INPUT MATERIAL
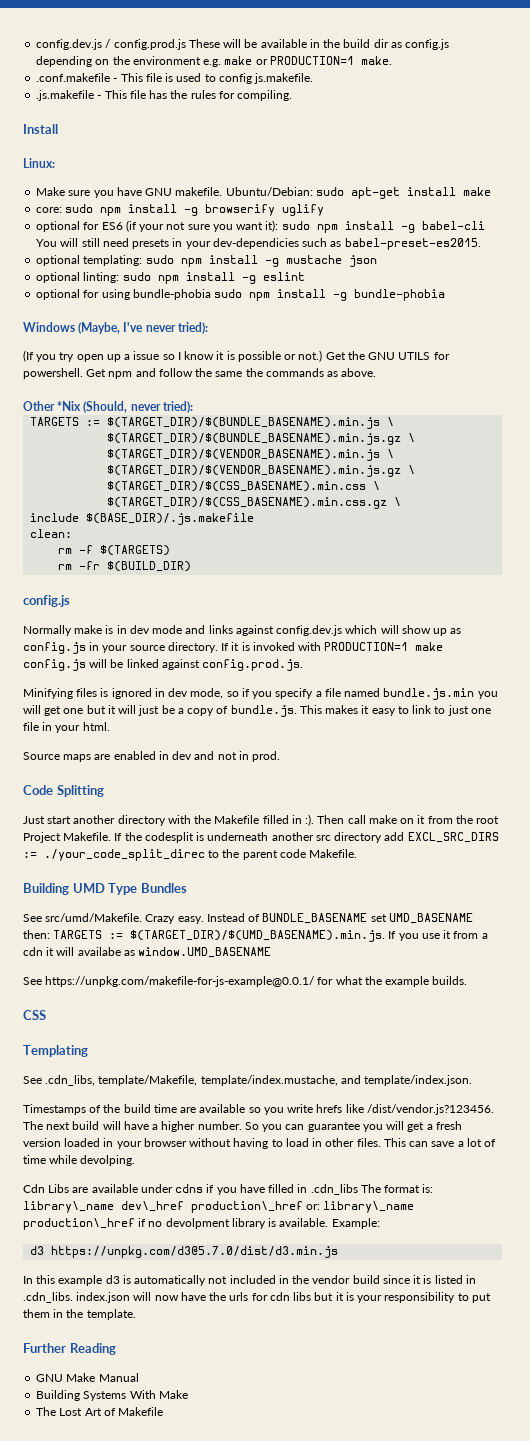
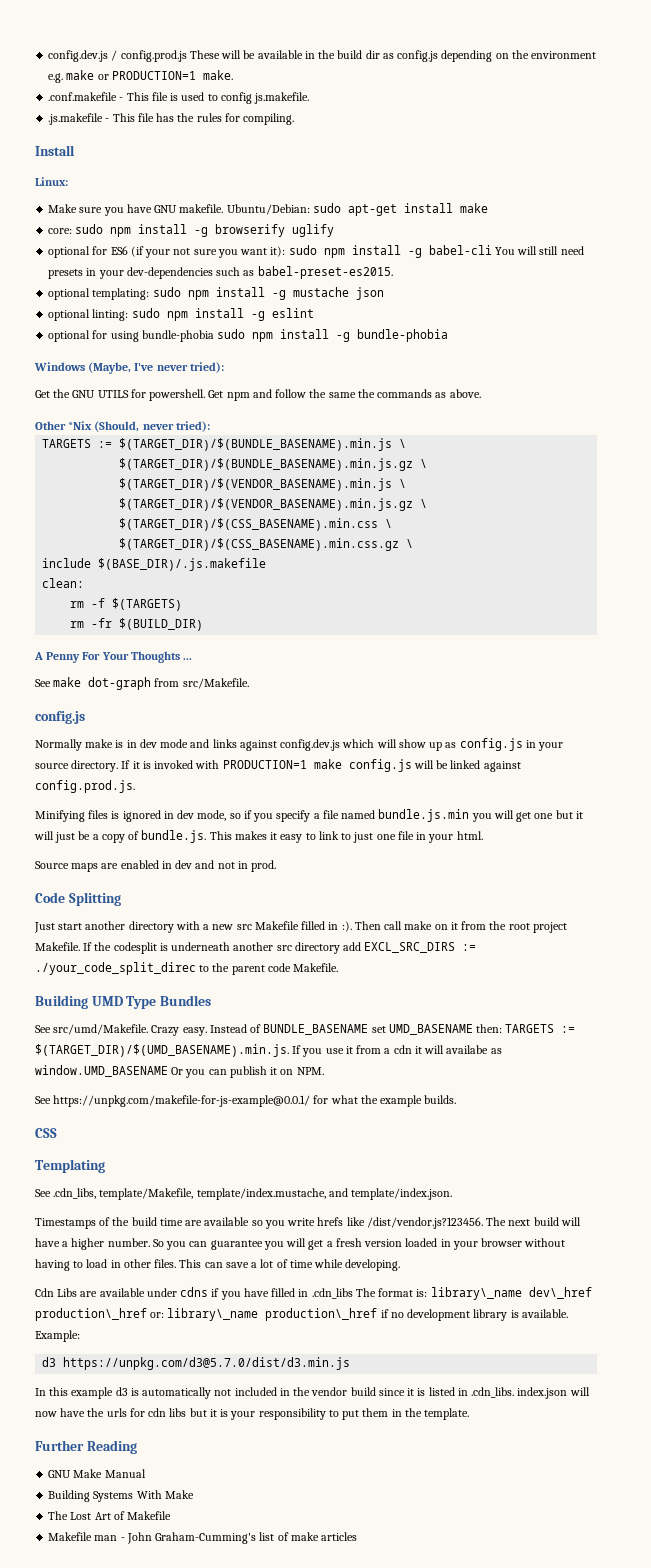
[212,238,299,249] dev-dependicies -> [126,267,213,279] dev-dependencies
[23,350,323,362] (If you try open up a issue so I know it is possible or not.) -> (224, 367) none
(192, 566) none -> [34,651,193,663] [35,677,249,690] // A Penny For Your Thoughts ... // See make dot-graph from src/Makefile.
[194,815,212,824] the -> [203,924,252,930] a new src
[23,832,61,843] Project -> [532,922,567,933] project
(272, 952) none -> [171,1066,324,1078] Or you can publish it on NPM.
[80,1155,136,1166] devolping. -> [345,1259,401,1271] developing.
[165,1218,230,1229] devolpment -> [407,1309,471,1321] development
(164, 1411) none -> [48,1532,358,1544] // Makefile man - John Graham-Cumming's list of make articles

EXERCISE GOAL
Set down all of the material word for word, minus its pictures.

RESULT
[212,238,299,249] dev-dependicies -> [126,267,213,279] dev-dependencies
[23,350,323,362] (If you try open up a issue so I know it is possible or not.) -> (224, 367) none
(192, 566) none -> [34,651,193,663] [35,677,249,690] // A Penny For Your Thoughts ... // See make dot-graph from src/Makefile.
[194,815,212,824] the -> [203,924,252,930] a new src
[23,832,61,843] Project -> [532,922,567,933] project
(272, 952) none -> [171,1066,324,1078] Or you can publish it on NPM.
[80,1155,136,1166] devolping. -> [345,1259,401,1271] developing.
[165,1218,230,1229] devolpment -> [407,1309,471,1321] development
(164, 1411) none -> [48,1532,358,1544] // Makefile man - John Graham-Cumming's list of make articles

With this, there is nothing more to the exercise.